Hi everyone, my name is Matt Abbott and I’m a 23-year-old writer from South Ossett (a very important distinction of course). Apart from a brief spell down London a short while ago I’ve lived here since I was 11, and so it’s safe to say that I’ve spent my most important formative years here.
Ossett is naturally a place that I’ll always feel a great affinity towards, and it wasn’t until I moved back here that I realised how much it meant to me. You can change your clothes, hairstyle, music tastes, friends, postal address and spouse but the one thing you can’t change is the place that you rightfully call home. When so many of your memories and experiences are ingrained in one place, it ultimately becomes a part of who you are and in my opinion that’s something you can never change, even if you emigrate to the other side of the world.
My first job was at Ossett Newsagents before I spent a couple of years working at Hitch Newsagents on Dale Street. I spent seven years down at Ossett School, the last two of which were in their then brand new Sixth Form building, and I also spent a year following Ossett Albion around the North of England in their glorious title-winning season of 2003/04 before working behind the bar in the Cricket Club. There are some unsavoury memories of course but I shall keep it clean for the purpose of this blog!

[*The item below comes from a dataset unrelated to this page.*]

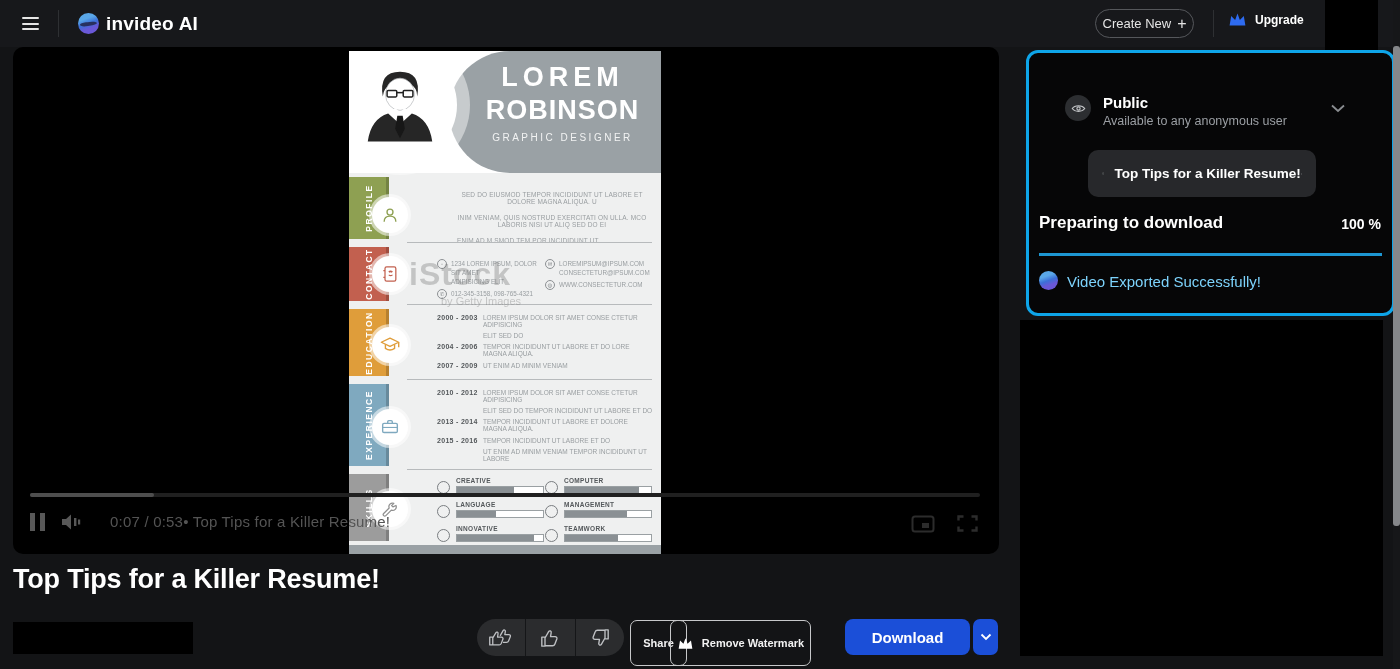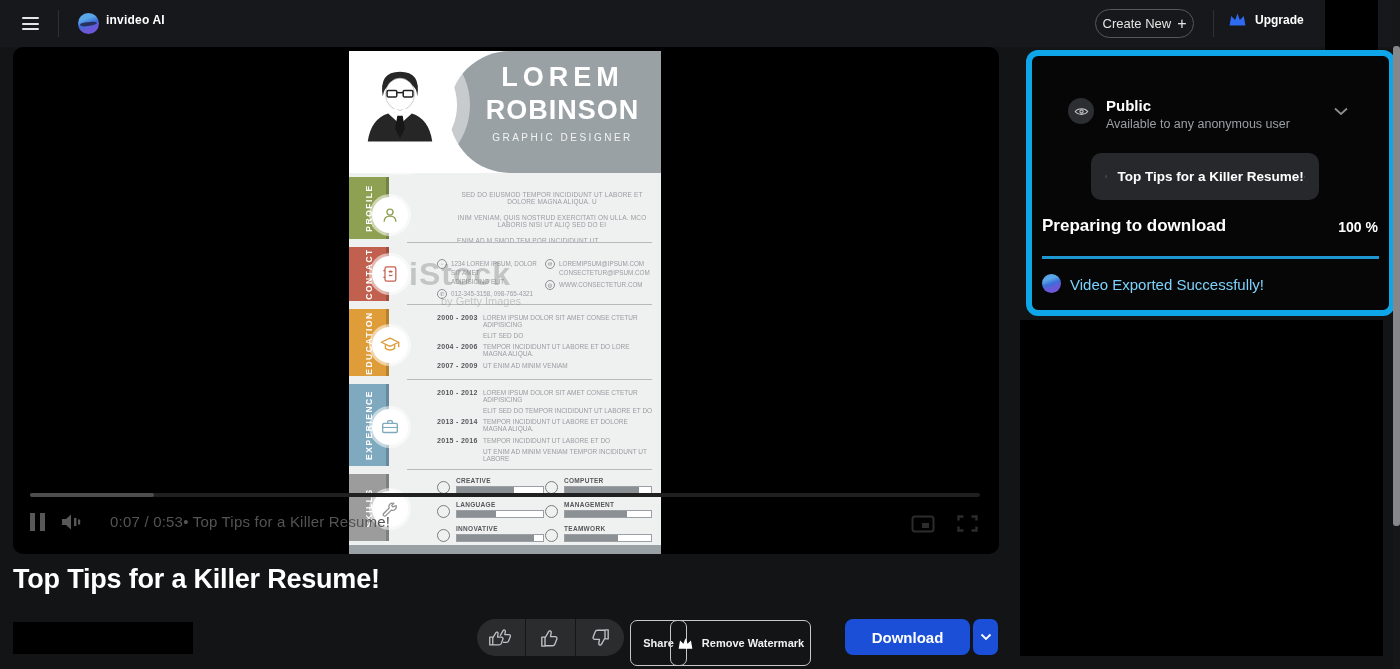"invideo AI" #brand { font-size: 12px -> 19px }
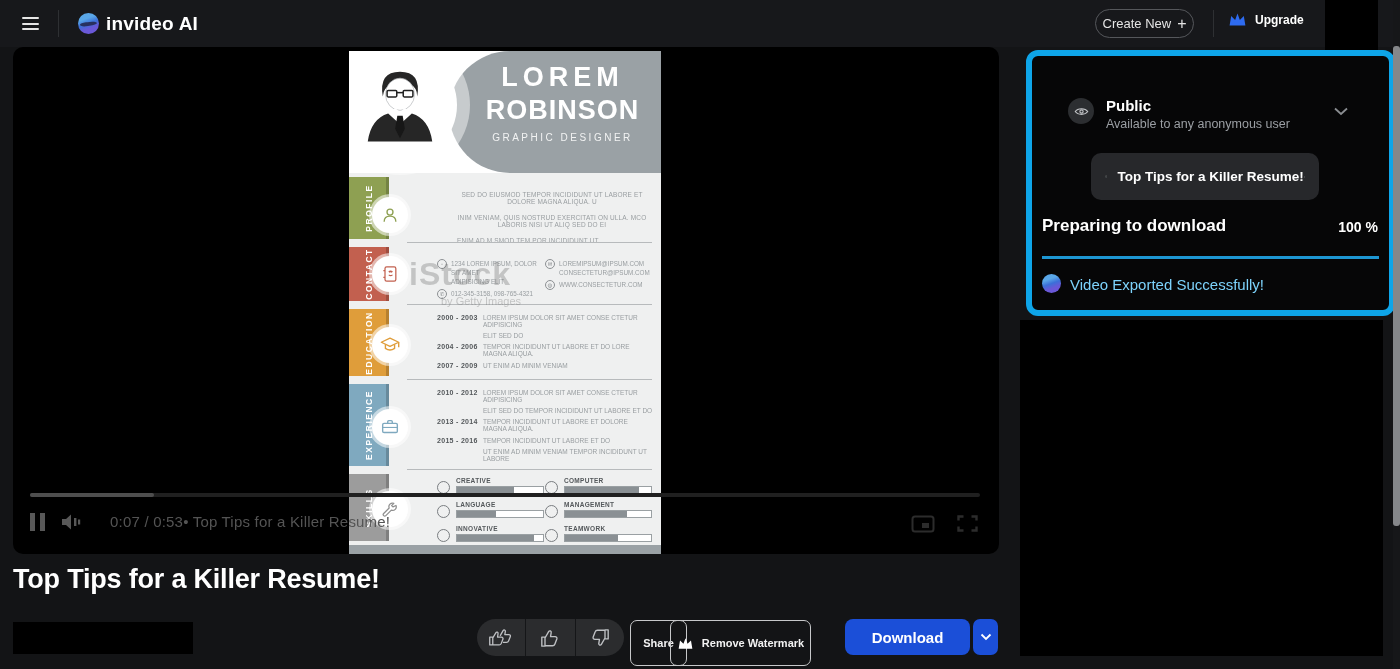"Public" #panel { border: 6px solid #0ea5e9 -> 3px solid #0ea5e9 }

Anyway, my point is that every single area of Ossett contains a whole batch of memories from my teenage years and I don’t think it’ll be possible to quite replicate the same level of attachment anywhere else. It’s for this reason that my night at The Red Lion means an awful lot to me, and why I don’t think I’ll have quite performed anywhere before that has such a level of personal significance.
I have a great deal of admiration and respect for the Flock To Ossett campaign and there’s no doubt that we’re blessed in having someone like Jacqui at the epicentre of the town’s activities. She’ll be reading this before posting it to her site so I don’t want to go too far of course, but her level of passion, dedication, drive, ambition, determination and most of all her selflessness and patience when it comes to helping others is absolutely outstanding. It’s been wonderful seeing how many people have emerged and shared Jacqui’s level of enthusiasm upon hearing about Flock To Ossett – right from when it was first conceived and on a daily basis ever since – and I don’t think even Jacqui herself anticipated the response that she’s received.
For the most part I’ve been happy just observing and admiring the campaign slowly gather pace, whether it’s sitting amongst an army of knitters or chatting for a while in Eller Coffee, but on Saturday 16th it’s my turn to bring something to the table and be actively involved within Flock To Ossett.
An Evening with Skint & Demoralised will primarily focus around an acoustic performance of some S&D material. The reason I’ve chosen to do this is because the acoustic format really allows the lyrics to take centre stage and highlights the storytelling nature of the songs, which was first and foremost the reason that S&D started. In this sense it’ll feel more intimate, alongside the fact that it’s in the back room of a pub, and I’m looking forward to the fact that it’ll bridge the gap between performer and audience and therefore capture what the whole night is about.
The songs aren’t about Ossett specifically but from the perspective of a young lad who’s grown up in the area and written about his life honestly, and so therefore it’s something that most will be able to relate to. I’ve always attempted to highlight the importance of giving narrative to a song in order to bring at least some sense of purpose, and when people catch on to your narrative and respond to it, there’s no greater satisfaction for me personally as a lyricist.
I’ll also be performing some spoken word poetry. Now I know that there’s a certain stigma attached to performance poetry and I fully expect people to groan and grimace when I mention this, but mine is a style that was written and developed specifically to be performed at Indie gigs and in pubs, so I’m hoping I’ll be able to win most people over. If you watched the ‘Evidently John Cooper Clarke’ documentary on BBC4 last week then you’ll see the man who influenced me in all his glory: a unique form of “punk poetry” with machine-gun delivery and slightly unorthodox subject matters. The poems are passionate, political and occasionally humorous, and this is where I first started out back at the tender age of 17.
Throughout the night I shall encourage people to take the microphone and share their stories and experiences from living in Ossett. If you’re reading this and you plan on coming to The Red Lion then please bear this in mind because it’d be great to have people involved. What does Ossett mean to you? What are your favourite memories from Ossett? Which places in particular are particularly fond of? If we all start thinking about Ossett in this way then nostalgia will soon sweep over us along with the alcohol and hopefully it’ll cement our emotional attachment to Flock To Ossett as a whole.
Finally, I’ll be exhibiting some of my Dad’s paintings. He’s a wonderfully talented man but is more than happy painting in our dining room and taking his work no further, and I think it’d be fantastic to showcase his abilities to a wider audience. It’ll certainly mean the world to me anyway.
Right, well I’m approaching a thousand words now so I’d better stop because I do have a tendency to ramble. But I hope you’ve enjoyed the blog, and if you are coming on the 16th then please don’t feel shy about chatting about Ossett on the mic because it’s one thing that we all have in common and sharing these nuggets of creativity and information is what Flock To Ossett is all about.